The addition of Ross Perot into the presidential election, plus the possibility of a change from a Republican to a Democratic White House early next year, are clearly factors helping to spook the market, according to many analysts.
"The stock market does not like uncertainty," and the addition of Mr. Perot to the Clinton-Bush matchup has helped scramble the market, says James Stack, publisher of InvesTech, a newsletter.
But Mr. Stack says that Wall Street is not moving into a new bear market. "The Fed remains in an aggressive easing mode," he says, noting that the Federal Open Market Committee was meeting Oct. 6 and 7. "Central banks in Europe will be easing [rates] in the months ahead, including the German Bundesbank," Stack says. Tight monetary policies
Stack says that much of the global economic difficulty can be traced to tight monetary policies - particularly in Europe - since 1989. Only the US, Canada, and to an extent, Japan, he says, have taken aggressive steps to lower interest rates. Yet France, Germany, Switzerland, and Britain continue to have a "negative yield spread, with short-term interest rates higher than long-term interest rates," causing an economic slowdown.

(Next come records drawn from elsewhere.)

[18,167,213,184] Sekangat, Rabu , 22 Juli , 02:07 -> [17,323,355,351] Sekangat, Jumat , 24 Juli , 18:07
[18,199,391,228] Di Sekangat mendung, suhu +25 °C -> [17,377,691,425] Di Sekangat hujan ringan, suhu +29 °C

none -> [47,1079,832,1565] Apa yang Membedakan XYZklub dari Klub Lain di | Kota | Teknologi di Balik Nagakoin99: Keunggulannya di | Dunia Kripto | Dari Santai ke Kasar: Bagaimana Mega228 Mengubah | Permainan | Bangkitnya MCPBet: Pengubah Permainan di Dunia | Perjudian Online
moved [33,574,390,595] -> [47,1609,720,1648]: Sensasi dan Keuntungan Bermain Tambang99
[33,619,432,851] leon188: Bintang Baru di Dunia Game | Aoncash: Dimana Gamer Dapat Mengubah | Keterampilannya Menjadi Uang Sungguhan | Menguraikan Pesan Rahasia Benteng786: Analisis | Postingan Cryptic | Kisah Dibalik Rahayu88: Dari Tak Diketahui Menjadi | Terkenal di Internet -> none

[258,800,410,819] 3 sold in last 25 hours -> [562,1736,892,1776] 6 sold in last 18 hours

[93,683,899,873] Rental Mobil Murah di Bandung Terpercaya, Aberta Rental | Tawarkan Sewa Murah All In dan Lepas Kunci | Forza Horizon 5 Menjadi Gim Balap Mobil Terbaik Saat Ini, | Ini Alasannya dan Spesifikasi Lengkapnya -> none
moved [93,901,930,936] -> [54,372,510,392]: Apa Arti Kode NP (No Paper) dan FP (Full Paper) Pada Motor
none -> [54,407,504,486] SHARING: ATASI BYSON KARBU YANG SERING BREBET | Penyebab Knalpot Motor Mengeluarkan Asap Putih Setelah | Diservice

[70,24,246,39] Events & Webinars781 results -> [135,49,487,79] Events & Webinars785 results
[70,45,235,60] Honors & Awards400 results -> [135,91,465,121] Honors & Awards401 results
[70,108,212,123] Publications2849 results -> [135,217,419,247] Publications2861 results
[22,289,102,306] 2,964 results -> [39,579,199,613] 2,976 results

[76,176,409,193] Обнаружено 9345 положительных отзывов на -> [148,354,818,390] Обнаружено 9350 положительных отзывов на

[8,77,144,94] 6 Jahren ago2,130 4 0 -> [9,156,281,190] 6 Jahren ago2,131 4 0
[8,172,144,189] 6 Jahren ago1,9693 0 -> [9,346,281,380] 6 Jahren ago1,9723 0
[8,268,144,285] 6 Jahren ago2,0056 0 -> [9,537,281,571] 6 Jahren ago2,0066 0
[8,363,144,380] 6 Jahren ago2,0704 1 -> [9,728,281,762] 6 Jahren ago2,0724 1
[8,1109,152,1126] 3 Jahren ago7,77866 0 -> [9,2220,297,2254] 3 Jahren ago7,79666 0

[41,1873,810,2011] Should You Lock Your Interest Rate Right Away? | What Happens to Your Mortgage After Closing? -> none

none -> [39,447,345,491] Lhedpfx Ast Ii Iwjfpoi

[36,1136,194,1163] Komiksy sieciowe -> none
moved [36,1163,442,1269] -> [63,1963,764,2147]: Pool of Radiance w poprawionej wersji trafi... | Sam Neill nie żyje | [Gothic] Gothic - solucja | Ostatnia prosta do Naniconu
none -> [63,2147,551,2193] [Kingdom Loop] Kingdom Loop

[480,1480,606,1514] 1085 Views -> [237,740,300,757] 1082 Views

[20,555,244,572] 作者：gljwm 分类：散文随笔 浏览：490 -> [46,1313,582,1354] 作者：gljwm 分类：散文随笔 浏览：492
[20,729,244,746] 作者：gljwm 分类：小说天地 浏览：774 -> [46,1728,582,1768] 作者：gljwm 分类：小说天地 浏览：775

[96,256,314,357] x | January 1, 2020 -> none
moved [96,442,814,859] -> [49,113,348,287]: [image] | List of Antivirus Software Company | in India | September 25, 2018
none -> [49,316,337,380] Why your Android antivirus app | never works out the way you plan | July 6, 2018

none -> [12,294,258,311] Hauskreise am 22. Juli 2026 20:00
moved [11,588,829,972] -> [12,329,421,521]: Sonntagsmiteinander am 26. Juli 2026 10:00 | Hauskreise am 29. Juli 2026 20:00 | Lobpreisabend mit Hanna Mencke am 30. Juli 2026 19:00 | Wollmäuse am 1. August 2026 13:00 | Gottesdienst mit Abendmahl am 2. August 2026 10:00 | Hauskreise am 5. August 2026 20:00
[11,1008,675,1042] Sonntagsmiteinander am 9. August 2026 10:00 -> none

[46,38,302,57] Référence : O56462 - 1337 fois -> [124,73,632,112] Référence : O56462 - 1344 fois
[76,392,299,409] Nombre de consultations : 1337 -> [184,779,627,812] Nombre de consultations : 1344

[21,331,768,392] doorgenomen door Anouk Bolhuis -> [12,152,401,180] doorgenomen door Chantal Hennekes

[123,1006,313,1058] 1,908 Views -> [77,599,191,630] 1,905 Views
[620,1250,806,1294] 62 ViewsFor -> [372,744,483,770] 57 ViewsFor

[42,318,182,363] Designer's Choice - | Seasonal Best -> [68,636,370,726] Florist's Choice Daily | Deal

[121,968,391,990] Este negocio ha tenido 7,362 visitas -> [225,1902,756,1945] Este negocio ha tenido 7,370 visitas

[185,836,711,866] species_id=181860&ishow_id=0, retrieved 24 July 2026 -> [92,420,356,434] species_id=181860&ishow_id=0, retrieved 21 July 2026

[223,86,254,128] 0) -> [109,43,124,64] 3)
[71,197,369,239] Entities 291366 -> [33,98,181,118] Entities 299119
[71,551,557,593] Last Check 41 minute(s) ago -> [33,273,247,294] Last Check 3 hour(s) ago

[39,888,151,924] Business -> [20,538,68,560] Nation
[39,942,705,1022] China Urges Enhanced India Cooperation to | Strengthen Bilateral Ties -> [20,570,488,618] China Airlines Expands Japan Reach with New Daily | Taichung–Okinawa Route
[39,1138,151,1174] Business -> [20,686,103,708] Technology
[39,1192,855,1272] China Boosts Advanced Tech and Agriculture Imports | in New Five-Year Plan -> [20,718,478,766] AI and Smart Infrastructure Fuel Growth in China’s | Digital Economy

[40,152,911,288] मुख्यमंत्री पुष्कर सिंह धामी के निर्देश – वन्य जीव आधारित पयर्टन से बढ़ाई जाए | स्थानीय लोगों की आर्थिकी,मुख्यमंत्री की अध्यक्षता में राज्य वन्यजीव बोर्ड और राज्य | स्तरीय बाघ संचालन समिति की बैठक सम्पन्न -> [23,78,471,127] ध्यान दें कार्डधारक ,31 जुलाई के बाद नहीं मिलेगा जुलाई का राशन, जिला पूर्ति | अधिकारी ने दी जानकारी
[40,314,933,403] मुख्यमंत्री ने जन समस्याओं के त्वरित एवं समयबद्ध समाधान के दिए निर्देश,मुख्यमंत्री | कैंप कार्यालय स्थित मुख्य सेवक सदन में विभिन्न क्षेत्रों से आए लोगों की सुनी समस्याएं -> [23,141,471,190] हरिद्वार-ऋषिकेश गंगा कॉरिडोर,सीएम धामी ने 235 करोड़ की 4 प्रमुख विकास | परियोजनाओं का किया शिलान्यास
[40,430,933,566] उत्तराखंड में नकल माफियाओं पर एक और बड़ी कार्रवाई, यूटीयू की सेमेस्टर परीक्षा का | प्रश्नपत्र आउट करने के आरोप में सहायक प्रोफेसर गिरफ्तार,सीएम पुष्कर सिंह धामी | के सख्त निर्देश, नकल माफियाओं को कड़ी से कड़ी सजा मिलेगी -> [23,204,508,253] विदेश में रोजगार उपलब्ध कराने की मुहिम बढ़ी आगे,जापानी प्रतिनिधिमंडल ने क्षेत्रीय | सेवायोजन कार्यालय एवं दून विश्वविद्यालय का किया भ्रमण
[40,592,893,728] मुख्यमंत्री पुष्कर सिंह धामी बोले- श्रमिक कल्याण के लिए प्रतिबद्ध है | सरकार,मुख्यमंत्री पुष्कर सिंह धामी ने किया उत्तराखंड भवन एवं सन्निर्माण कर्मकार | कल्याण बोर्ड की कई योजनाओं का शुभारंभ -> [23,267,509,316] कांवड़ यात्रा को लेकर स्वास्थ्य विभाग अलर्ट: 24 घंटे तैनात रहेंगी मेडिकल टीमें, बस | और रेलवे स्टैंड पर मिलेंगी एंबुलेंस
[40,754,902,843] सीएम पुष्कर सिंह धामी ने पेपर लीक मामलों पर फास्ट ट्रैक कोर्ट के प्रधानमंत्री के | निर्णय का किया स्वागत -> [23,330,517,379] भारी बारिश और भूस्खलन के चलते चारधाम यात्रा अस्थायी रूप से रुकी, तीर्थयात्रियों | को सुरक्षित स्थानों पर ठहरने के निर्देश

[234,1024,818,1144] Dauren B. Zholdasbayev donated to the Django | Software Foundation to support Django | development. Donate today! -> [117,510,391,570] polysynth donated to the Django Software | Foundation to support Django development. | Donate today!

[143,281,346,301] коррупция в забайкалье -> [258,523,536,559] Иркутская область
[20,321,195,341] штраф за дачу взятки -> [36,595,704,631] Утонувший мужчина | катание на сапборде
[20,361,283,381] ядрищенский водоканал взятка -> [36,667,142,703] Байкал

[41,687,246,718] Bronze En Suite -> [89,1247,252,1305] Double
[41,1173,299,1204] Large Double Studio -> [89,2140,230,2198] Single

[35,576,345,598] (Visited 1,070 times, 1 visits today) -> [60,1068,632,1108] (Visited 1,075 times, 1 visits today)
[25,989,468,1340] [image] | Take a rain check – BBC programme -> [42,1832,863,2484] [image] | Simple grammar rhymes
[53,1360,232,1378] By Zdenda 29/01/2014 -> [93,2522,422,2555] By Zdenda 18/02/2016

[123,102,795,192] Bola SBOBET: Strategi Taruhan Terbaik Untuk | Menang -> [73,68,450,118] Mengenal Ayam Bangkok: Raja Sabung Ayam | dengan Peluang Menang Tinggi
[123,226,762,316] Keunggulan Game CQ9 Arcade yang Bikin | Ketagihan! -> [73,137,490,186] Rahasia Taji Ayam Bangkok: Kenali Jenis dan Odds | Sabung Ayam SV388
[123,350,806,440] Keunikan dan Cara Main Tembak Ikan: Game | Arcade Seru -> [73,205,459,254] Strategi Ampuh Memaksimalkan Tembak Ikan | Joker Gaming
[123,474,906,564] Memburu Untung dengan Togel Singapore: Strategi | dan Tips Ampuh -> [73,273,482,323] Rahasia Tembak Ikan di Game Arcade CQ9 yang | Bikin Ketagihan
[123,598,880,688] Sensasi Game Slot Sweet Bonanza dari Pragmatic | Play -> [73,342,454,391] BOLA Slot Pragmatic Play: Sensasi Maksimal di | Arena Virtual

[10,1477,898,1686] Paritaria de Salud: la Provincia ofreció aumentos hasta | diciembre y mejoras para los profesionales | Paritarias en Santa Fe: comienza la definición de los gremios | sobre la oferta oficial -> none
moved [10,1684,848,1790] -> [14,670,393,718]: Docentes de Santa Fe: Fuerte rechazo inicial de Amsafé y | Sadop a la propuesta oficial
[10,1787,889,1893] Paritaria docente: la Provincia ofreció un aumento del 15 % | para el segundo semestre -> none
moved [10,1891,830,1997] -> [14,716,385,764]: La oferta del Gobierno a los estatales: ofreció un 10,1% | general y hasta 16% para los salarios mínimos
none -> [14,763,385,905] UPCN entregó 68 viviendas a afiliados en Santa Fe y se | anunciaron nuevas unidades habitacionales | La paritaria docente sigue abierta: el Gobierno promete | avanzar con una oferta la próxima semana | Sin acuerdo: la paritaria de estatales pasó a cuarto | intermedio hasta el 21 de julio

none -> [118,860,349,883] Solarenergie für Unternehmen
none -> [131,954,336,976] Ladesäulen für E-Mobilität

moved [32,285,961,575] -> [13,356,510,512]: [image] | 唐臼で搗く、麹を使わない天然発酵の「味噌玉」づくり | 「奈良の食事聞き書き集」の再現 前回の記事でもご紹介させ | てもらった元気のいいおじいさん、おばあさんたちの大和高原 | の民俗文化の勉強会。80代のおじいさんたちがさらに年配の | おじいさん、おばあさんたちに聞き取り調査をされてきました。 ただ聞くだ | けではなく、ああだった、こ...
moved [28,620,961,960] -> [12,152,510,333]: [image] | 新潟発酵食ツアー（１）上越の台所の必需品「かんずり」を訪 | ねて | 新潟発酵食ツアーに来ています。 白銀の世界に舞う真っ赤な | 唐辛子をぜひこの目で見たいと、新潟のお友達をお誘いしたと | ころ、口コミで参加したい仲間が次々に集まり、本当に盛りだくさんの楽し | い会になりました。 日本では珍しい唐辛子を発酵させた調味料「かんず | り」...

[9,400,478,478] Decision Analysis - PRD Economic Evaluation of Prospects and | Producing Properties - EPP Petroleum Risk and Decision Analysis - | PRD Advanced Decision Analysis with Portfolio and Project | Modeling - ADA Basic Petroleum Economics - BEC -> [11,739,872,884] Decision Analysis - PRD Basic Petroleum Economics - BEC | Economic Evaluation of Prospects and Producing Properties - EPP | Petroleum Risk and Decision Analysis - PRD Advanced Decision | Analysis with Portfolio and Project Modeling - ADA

Stack also notes that many investors continue to worry about a victory by Bill Clinton. "There's a feeling that interest rates will automatically head back up if the Democrats are elected," he says. But Stack's studies show that in most presidential elections, interest rates tend not to rise the first month or so, no matter who is elected.
Stack says that there are at least three "warning flags" for investors to watch regarding the immediate direction of the economy and the stock market: the next consumer confidence report, due out on Oct. 27; the report by the National Association of Purchasing Managers on Nov. 2; and the next housing-start report on Oct. 20. Especially bad reports, he says, could suggest that the economy is slipping back into recession.
"This is certainly a stock market correction," but it's not a market plunge, says William Raftery, who heads up technical research for Smith Barney.
Mr. Raftery notes that the market is shifting away from an emphasis on consumer companies to capital goods firms. But that means, he says, that the market will eventually shift back into gear.